5th grade Georgia teacher fired for reading “divisive” book about acceptance
Author: Greg Owen
An elementary school teacher in Georgia has been fired for reading a “divisive” book about acceptance to her 5th-grade class.
“None of the reasons given by the district for Katie’s termination are based in fact or sufficient to justify the termination of this exceptional teacher,” Craig Goodmark, an attorney representing Rinderle, told the Southern Poverty Law Center.
“Georgia public schools need teachers like Katie, and Cobb County seems more interested in playing politics than educating young people.
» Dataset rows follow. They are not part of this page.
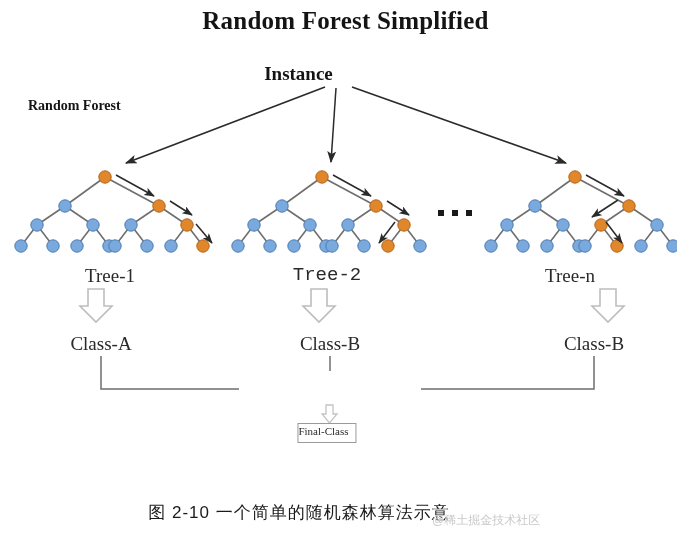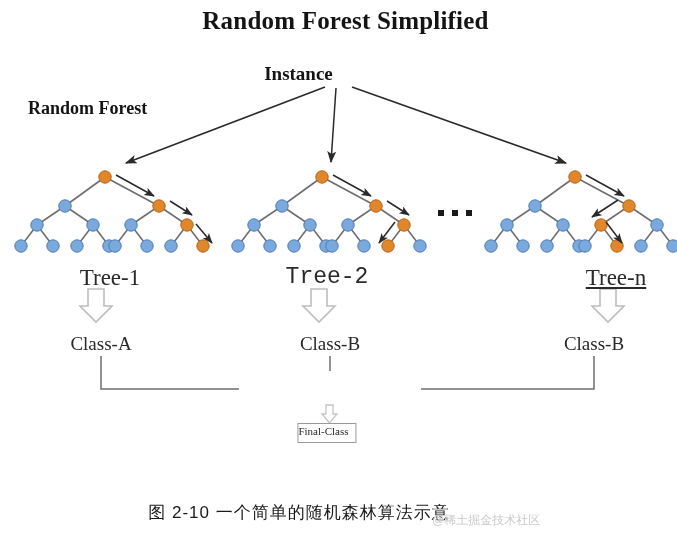--- a/index.html
+++ b/index.html
@@ -39,33 +39,33 @@
     font-family: "Liberation Serif", serif;
     font-weight: bold;
     font-size: 25px;
     letter-spacing: 0.2px;
     color: #141414;
     padding-left: 7px;
   }
   #label-random-forest {
     left: 28px; top: 99px;
     font-weight: bold;
-    font-size: 18px;
+    font-size: 14px;
     color: #141414;
   }
   #label-instance {
     left: 0; top: 64px;
     width: 597px;
     text-align: center;
     font-weight: bold;
     font-size: 19px;
     color: #141414;
   }
   .tree-label {
-    font-size: 23px;
+    font-size: 19px;
     color: #2a2a2a;
     text-align: center;
     transform: translateX(-50%);
   }
   .class-label {
     font-size: 19px;
     color: #2a2a2a;
     text-align: left;
     transform: translateX(-50%);
   }
@@ -272,21 +272,21 @@
       <polyline points="594,356 594,389 421,389"></polyline>
     </g>
 
     <g fill="#FFFFFF" stroke="#C4C4C4" stroke-width="1.3">
       <path d="M326,405 L333,405 L333,414 L337,414 L329.5,423 L322,414 L326,414 Z"></path>
     </g>
   </svg>
 
   <div class="txt tree-label" style="left:110px; top:266px;">Tree-1</div>
   <div class="txt tree-label" style="left:327px; top:266px;font-family:Liberation Mono, monospace;">Tree-2</div>
-  <div class="txt tree-label" style="left:616px; top:266px;text-decoration:underline;">Tree-n</div>
+  <div class="txt tree-label" style="left:570px; top:266px;">Tree-n</div>
 
   <div class="txt class-label" style="left:101px; top:334px;">Class-A</div>
   <div class="txt class-label" style="left:330px; top:334px;">Class-B</div>
   <div class="txt class-label" style="left:594px; top:334px;">Class-B</div>
 
   <div class="box-node" id="box-final-class">Final-Class</div>
 
   <div class="txt" id="caption">图 2-10 一个简单的随机森林算法示意</div>
   <div id="watermark">@稀土掘金技术社区</div>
It’s a shame,” Goodmark added.
Rinderle says the school cited the “divisive” subject matter in My Shadow is Purple as the reason for removing her from the classroom.
“School districts label certain topics ‘pornographic’ and ‘divisive,’” Rinderle said. “Yet when I asked what ‘divisive concepts’ means, they said they didn’t know and told me they would research it. They never told me.”
Georgia passed a trio of censorship laws in 2022 including the Protect Students’ Rights Act, commonly known as the “divisive concepts” law; a “Parents’ Bill of Rights”; and another known as the “harmful to minors law,” which calls for the removal or restriction of instructional materials that any parent may deem “pornographic” or “harmful.”
“It’s so important to teach children to be supportive of each other, true to each other and to themselves,” Rinderle said. “The lives, experiences, and self-identities of students should be validated and celebrated. Children are especially harmed when they are not made to feel loved, appreciated, and validated for who they are and their uniqueness.”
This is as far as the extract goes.